After all these years, the Sam Raimi threequel that killed a franchise with its over-reliance on introducing villain after villain should continue to serve as a reminder of how not to make a superhero film. Concentrate on the hero and a villain, maybe two. Let the characters serve the story and not the other way around. Stick to the formula, and if you’re gonna shake it up some, then you better make it count. I thought Joss Whedon would “make it count” with Avengers: Age of Ultron the same way he succeeded for the most part with the original. There were a lot of heroes to give screen time to in the 2012 adventure, but what Whedon had going for him is that they were introduced in previous installments.

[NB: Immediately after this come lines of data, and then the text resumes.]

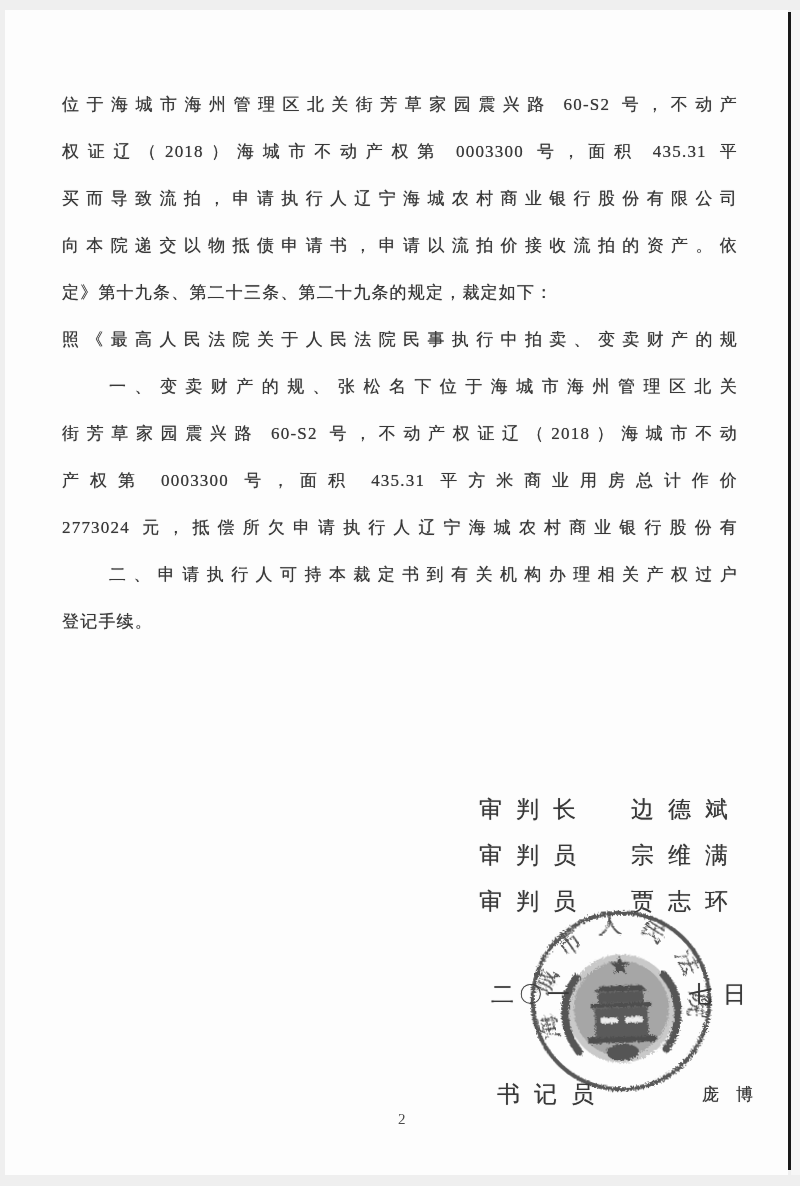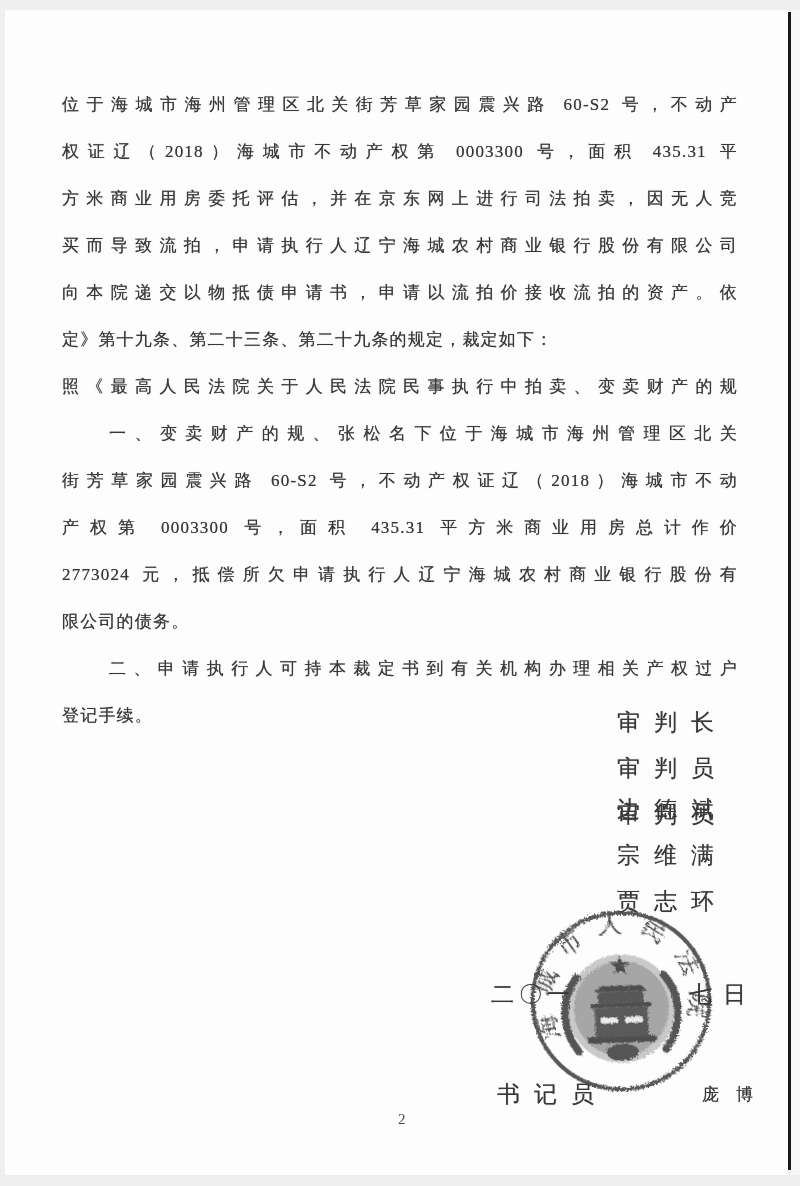--- a/index.html
+++ b/index.html
@@ -15,21 +15,21 @@
 
   
   .body-text{position:absolute;left:57px;top:71px;width:676px;font-size:17px;line-height:47px;
              letter-spacing:1.2px;color:var(--ink);text-shadow:0 0 .7px rgba(60,60,60,.75);}
   .line{height:47px;text-align:left;white-space:nowrap;}
   .line.justify{white-space:normal;text-align:justify;text-align-last:justify;}
   .line.indent{padding-left:47px;}
 
   
   .sig-rows{position:absolute;top:777px;right:60px;font-size:23px;text-shadow:0 0 .7px rgba(60,60,60,.7);}
-  .sig-row{display:flex;justify-content:flex-end;gap:41px;height:46px;line-height:46px;flex-direction:column;}
+  .sig-row{display:flex;justify-content:space-between;gap:41px;height:46px;line-height:46px;}
   .sig-role{letter-spacing:14px;}
   .sig-name{letter-spacing:14px;margin-right:-14px;}
 
   .date-left{position:absolute;left:486px;top:970px;font-size:23px;letter-spacing:5px;line-height:30px;
              z-index:3;text-shadow:0 0 .7px rgba(60,60,60,.7);}
   .date-right{position:absolute;left:684px;top:970px;font-size:23px;letter-spacing:11px;line-height:30px;
              z-index:3;text-shadow:0 0 .7px rgba(60,60,60,.7);}
   .clerk-role{position:absolute;left:492px;top:1070px;font-size:23px;letter-spacing:14px;line-height:30px;
              z-index:3;text-shadow:0 0 .7px rgba(60,60,60,.7);}
   .clerk-name{position:absolute;left:697px;top:1070px;font-size:17px;letter-spacing:17px;line-height:30px;
@@ -79,30 +79,28 @@
 
         <path d="M54,152 C36,128 36,96 54,74" stroke="#474747" stroke-width="8" fill="none" stroke-linecap="round"></path>
         <path d="M146,152 C164,128 164,96 146,74" stroke="#474747" stroke-width="8" fill="none" stroke-linecap="round"></path>
       </g>
     </svg>
 
     <div class="body-text">
 
     <div class="line justify">位于海城市海州管理区北关街芳草家园震兴路 60-S2 号，不动产</div>
         <div class="line justify">权证辽（2018）海城市不动产权第 0003300 号，面积 435.31 平</div>
-        <div class="line justify">方米商业用房委托评估，并在京东网上进行司法拍卖，因无人竞</div>
         <div class="line justify">买而导致流拍，申请执行人辽宁海城农村商业银行股份有限公司</div>
         <div class="line justify">向本院递交以物抵债申请书，申请以流拍价接收流拍的资产。依</div>
         <div class="line">定》第十九条、第二十三条、第二十九条的规定，裁定如下：</div>
         <div class="line justify">照《最高人民法院关于人民法院民事执行中拍卖、变卖财产的规</div>
         <div class="line indent justify">一、变卖财产的规、张松名下位于海城市海州管理区北关</div>
         <div class="line justify">街芳草家园震兴路 60-S2 号，不动产权证辽（2018）海城市不动</div>
         <div class="line justify">产权第 0003300 号，面积 435.31 平方米商业用房总计作价</div>
         <div class="line justify">2773024 元，抵偿所欠申请执行人辽宁海城农村商业银行股份有</div>
-        <div class="line">限公司的债务。</div>
         <div class="line indent justify">二、申请执行人可持本裁定书到有关机构办理相关产权过户</div>
         <div class="line">登记手续。</div>
       </div>
 
     <div class="sig-rows">
 
     <div class="sig-row">
           <span class="sig-role">审判长</span>
           <span class="sig-name">边德斌</span>
         </div>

With Ultron, Whedon succumbs to sequelitis as Marvel’s Phase Two comes to a thudding conclusion. And not the good, Hulk-type thudding. It’s more like a levitated-city-crashing-upon-the-Earth-and-destroying-it-thudding (plot point). The writer/director feels lost here; his wit appears in fits and starts, only to be intercepted by mind-numbing action, and this opinion is coming straight from someone who loves when action numbs his mind. If Christopher Nolan is criticized for not showing us enough in his Batman fight sequences, Whedon shows us too much, too fast. With a movie moving at such a rapid pace, there is a lot to like but unfortunately even more to dislike.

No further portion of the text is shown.